Yup, I agree, it will take a multi-step process. However, for the life of me I can’t figure out the opposite of .replace, basically, a .copy which does not seem to exist. My proposed regex selects exactly what I want, page number and URL, I can’t seem to get these selected strings into their respective attributes. I can then park the “>” sections into $MyString and run another option to clean them up for $Text. Any one of a clue on how to get to a .copy type function?

eastgate · August 14, 2021, 12:23pm

I agree with Mark Anderson.

First step: extract the paragraph to an attribute $Data. Now, we have Data containing some text:

[Page nn] (URL). ....maybe some extra text.....

Second step: in an agent, parse the block name in square brackets: (?<=[)(.?)(?=]), and store the second back reference $2 in the attribute $Extracted Name.

This step: again in an agent, parse the URL in parens, and store that.

satikusala · August 14, 2021, 12:37pm

Yes, I agree, break it up into steps. Not a problem.

What I’m not clear on is how to “parse the block name.” Furthermore, I’m not clear why the agent is necessary. If you’re running an agent to find the not and then have the agent apply action code, could this action code not be applied just as easily with a stamp?

Next question, what action code would be used to “parse the block name”? I’ve tried various versions of
$Date=$Text.replace("(?<=[)(.?)(?=])","$2"); to no avail. Clearly, there is something fundamental that I’m missing.

Any exemplary assistance you could provide would be most appreciated.
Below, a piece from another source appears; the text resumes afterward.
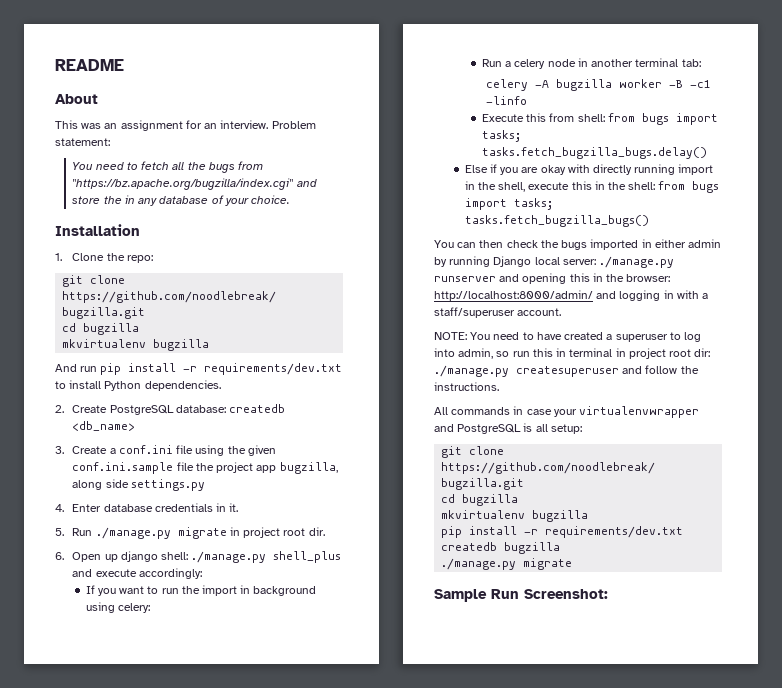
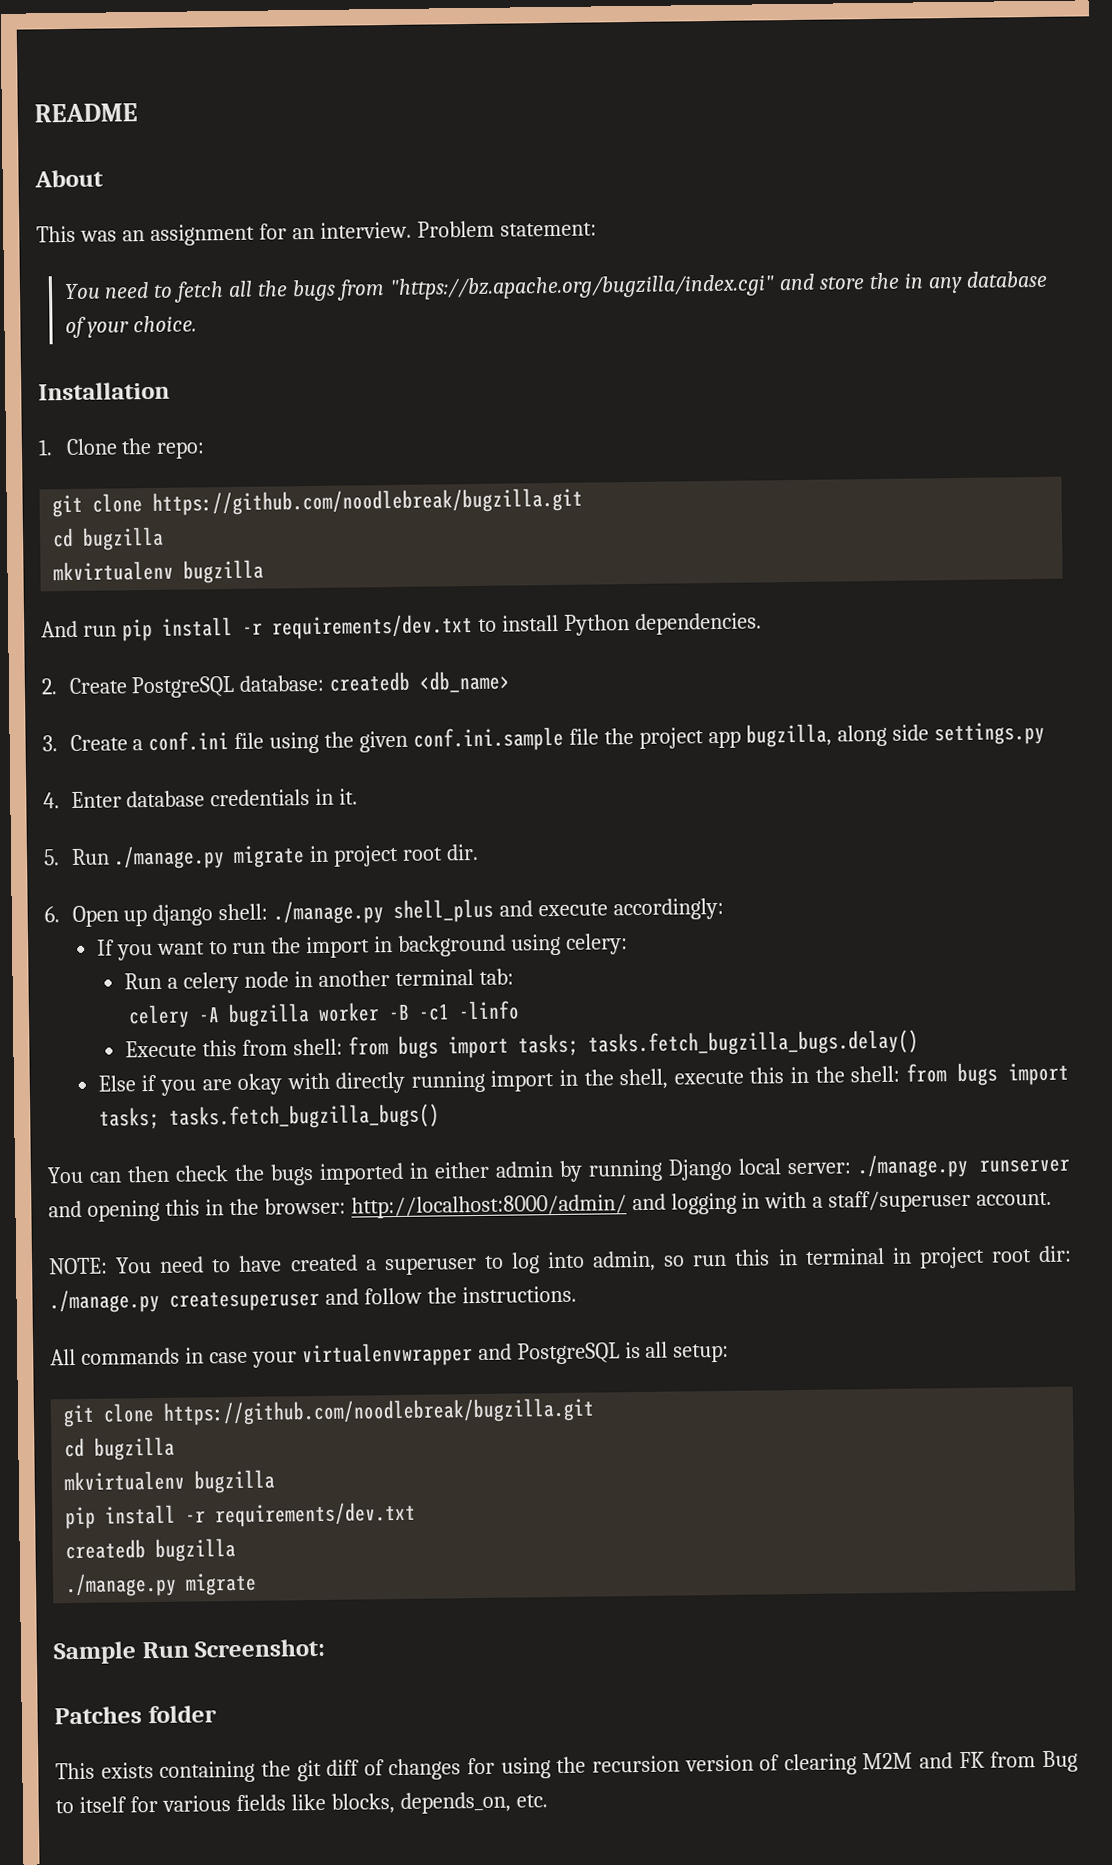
(608, 594) none -> [54,1705,217,1725] [55,1750,1079,1783] [55,1791,548,1815] // Patches folder // This exists containing the git diff of changes for using the recursion version of clearing M2M and FK from Bug to itself for various fields like blocks, depends_on, etc.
eastgate · August 14, 2021, 12:41pm

That’s why I’m using the agent.

Query: $ExtractedData.contains("(?<=[)(.?)(?=])")
Action: $ExtractedName=$2;

I think executing .contains in a stamp also binds $n to the back references, but in 9.0.0 I seem to recall that this binding only persists to the end of the statement, not the end of the block. The issue was fairly recent, and was either your report or Mark Anderson’s.

satikusala · August 14, 2021, 1:05pm

Thanks. Here is what I’ve tried:

Here is my result:

The back reference does not appear to be passed.
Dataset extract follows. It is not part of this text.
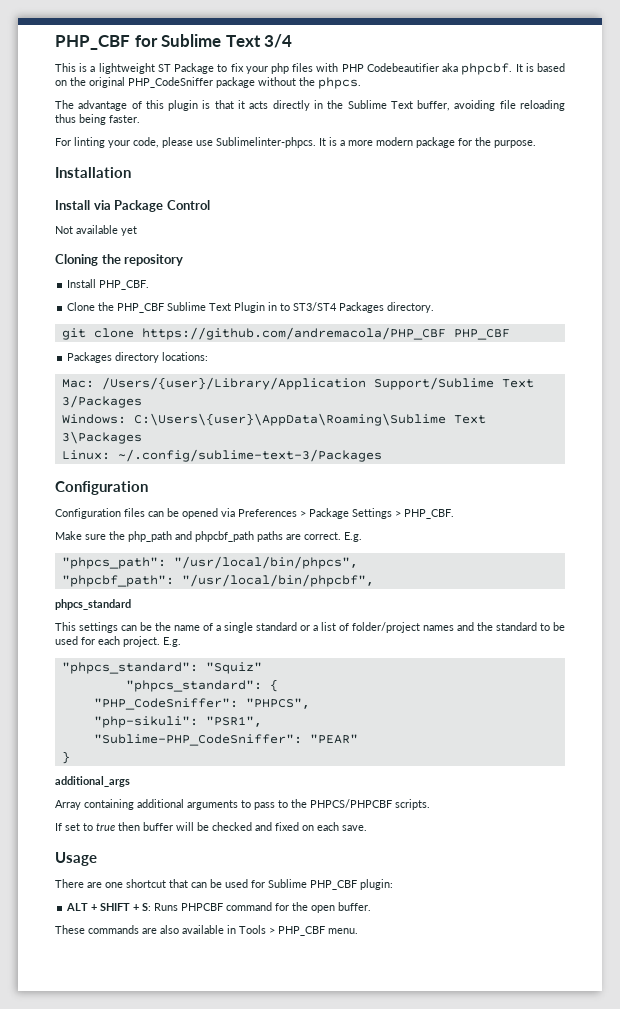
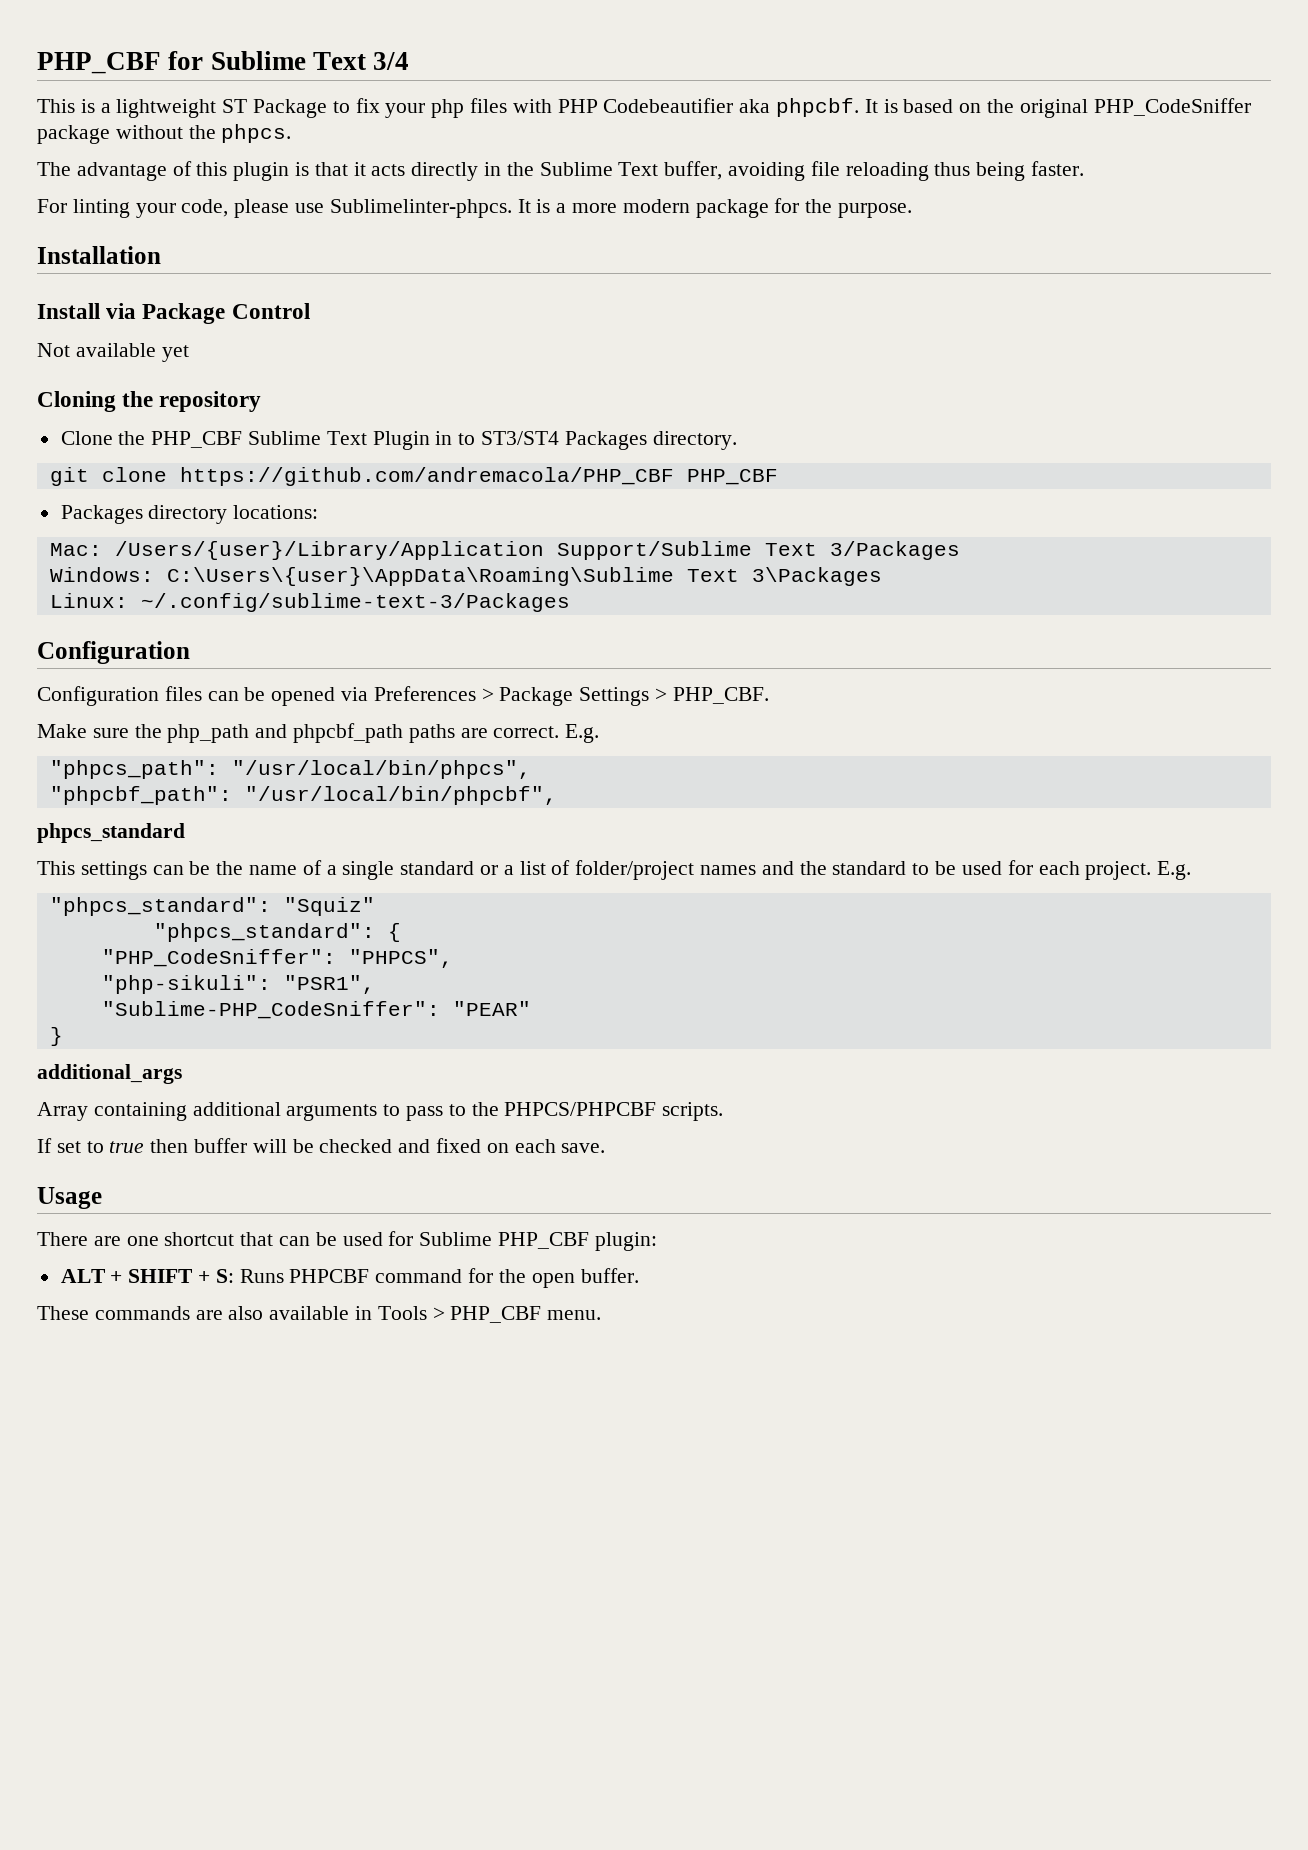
[67,279,150,290] // Install PHP_CBF. -> (262, 401) none

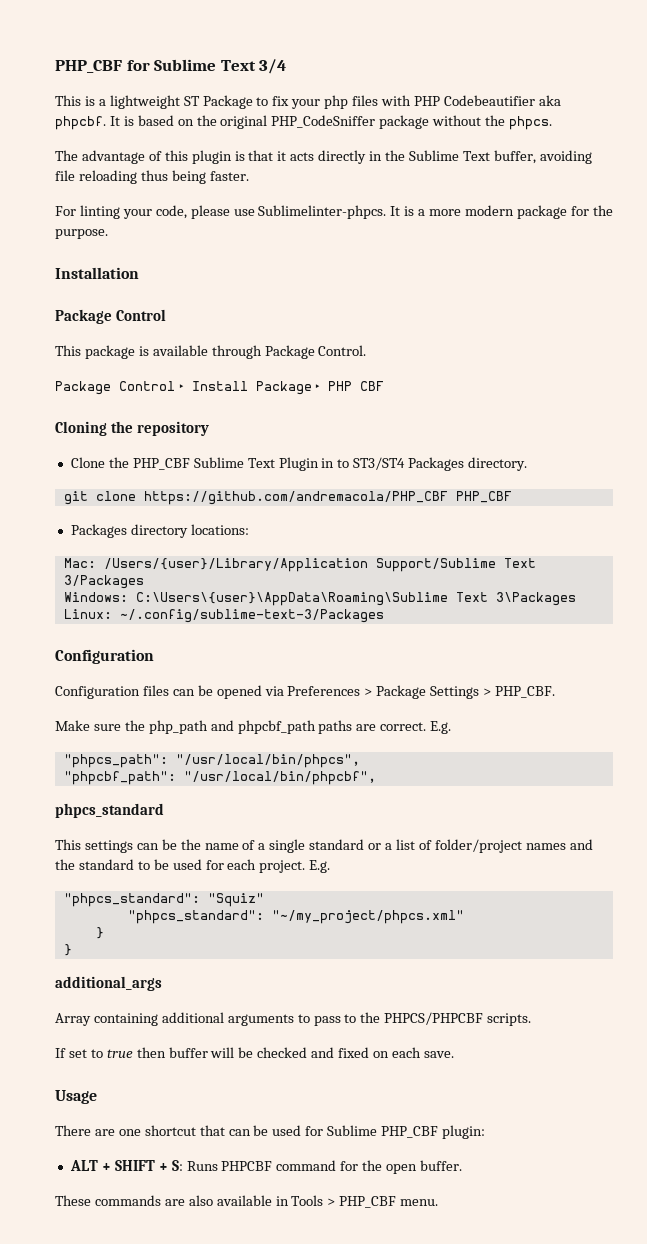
[37,303,137,319] Install via -> (139, 273) none
[37,343,189,362] Not available yet -> [55,345,367,359] [55,381,385,395] This package is available through Package Control. // Package Control ‣ Install Package ‣ PHP CBF
[387,923,401,942] [101,949,453,968] [101,975,375,994] [101,1001,531,1019] { // "PHP_CodeSniffer": "PHPCS", // "php-sikuli": "PSR1", // "Sublime-PHP_CodeSniffer": "PEAR" -> [271,910,464,924] [95,927,104,939] "~/my_project/phpcs.xml" // }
And, yes, I recall this “.contains in a stamp also binds $n to the back-references, but in 9.0.0 I seem to recall that this binding only persists to the end of the statement” too. Thanks.

satikusala · August 14, 2021, 6:30pm

Just spent some time with @mwra and we devised a way to get the backreference with a stamp.

$MyString=$Text.paragraph(0);
$Text=$Text.replace("^.+\)\n\n","");
$Text=$Text.replace("> ","");
$Text=$Text.replace("\n"," ");
if($MyString.contains("^\[Page (\d+)")){$PageNo=$1};
if($MyString.contains("(highlights:[^\)]+)")){$URL=$1};
$URL=$URL.replace("%20","");
$MyString="";

The above works.

For context setting. I have a string with a pre-defined and fixed structure. What I want to do is to be able to extract a specific identifiable piece of text with RegEx, e.g. “14” or the URL.

I find the .replace actions a bit confusing as it is counter-intuitive. I just want to extract what I want, i.e. what I want to match. Whereas .replace requires me to match what I don’t want to get what I want. Moreover, until talking to Mark, it would never have occurred to me to use an if statement to get the backreference which I can use to populate an attribute. NOTE: I don’t want to use an agent for this because I don’t want the background overhead, these are one-time on-demand actions.

I think it would be easier if we could have a String.extract(pattern) operator to enable a user to pull a specific piece of the content.

I understand that from an engineering perspective that this might seem like syntactic sugar, but given Bruce’s comments today this more straightforward approach may help users accomplish their goals.